-- Materials provided follows --

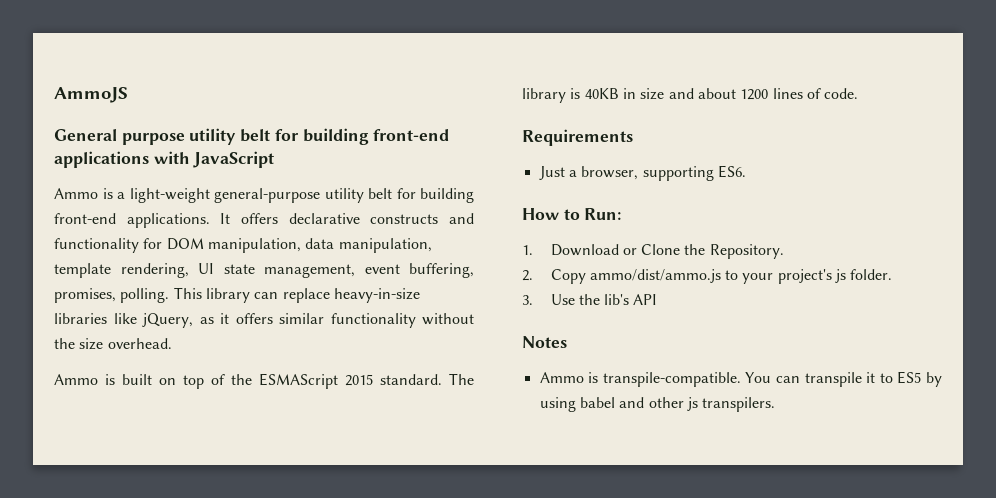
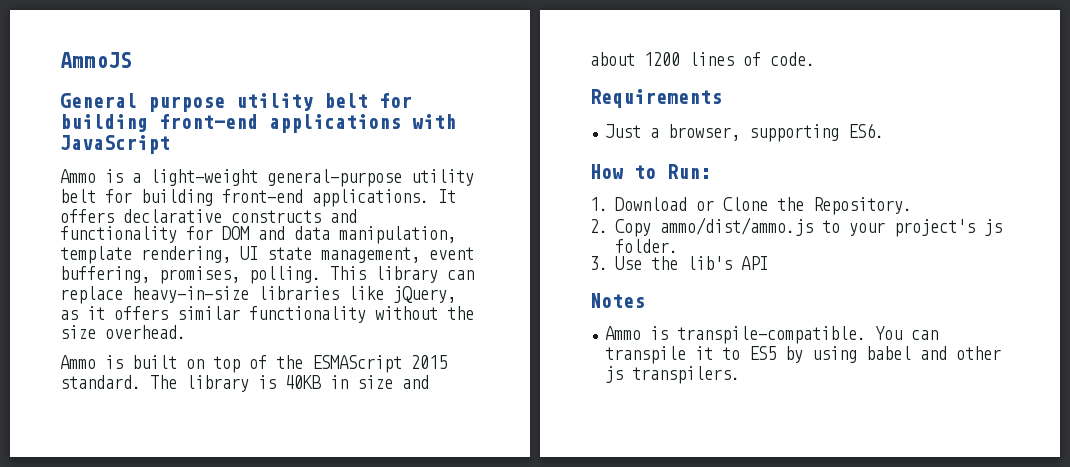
- It offers declarative constructs and functionality for DOM manipulation, data manipulation, template rendering, UI state management, event buffering, promises, polling.
+ It offers declarative constructs and functionality for DOM and data manipulation, template rendering, UI state management, event buffering, promises, polling.

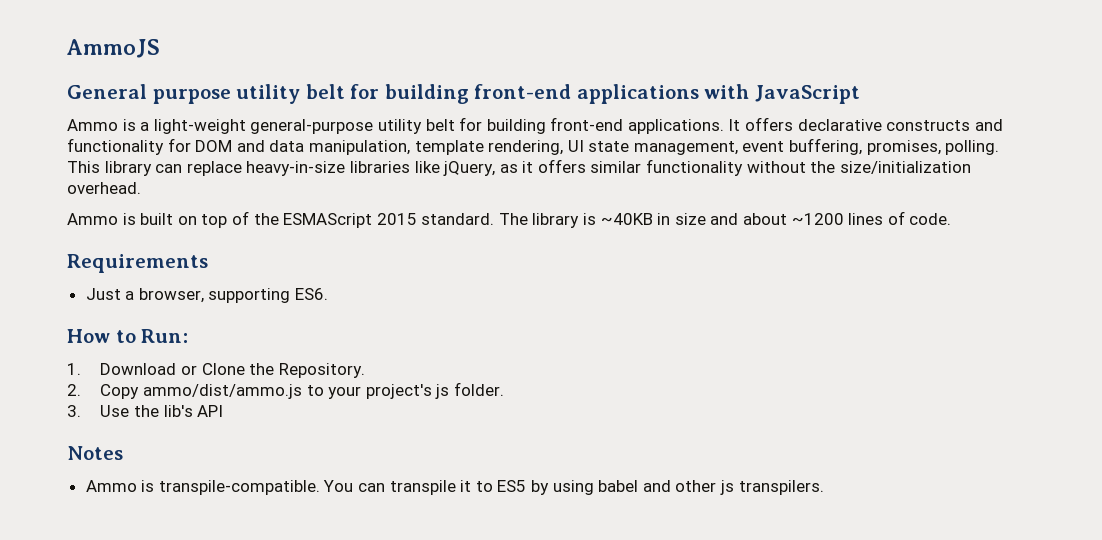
- This library can replace heavy-in-size libraries like jQuery, as it offers similar functionality without the size overhead.
+ This library can replace heavy-in-size libraries like jQuery, as it offers similar functionality without the size/initialization overhead.
- The library is 40KB in size and about 1200 lines of code.
+ The library is ~40KB in size and about ~1200 lines of code.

-- Materials provided concluded --

Give back exactly the lines from the one containing "the size/initialization overhead." to the end of the material, both ends included.

+ This library can replace heavy-in-size libraries like jQuery, as it offers similar functionality without the size/initialization overhead.
- The library is 40KB in size and about 1200 lines of code.
+ The library is ~40KB in size and about ~1200 lines of code.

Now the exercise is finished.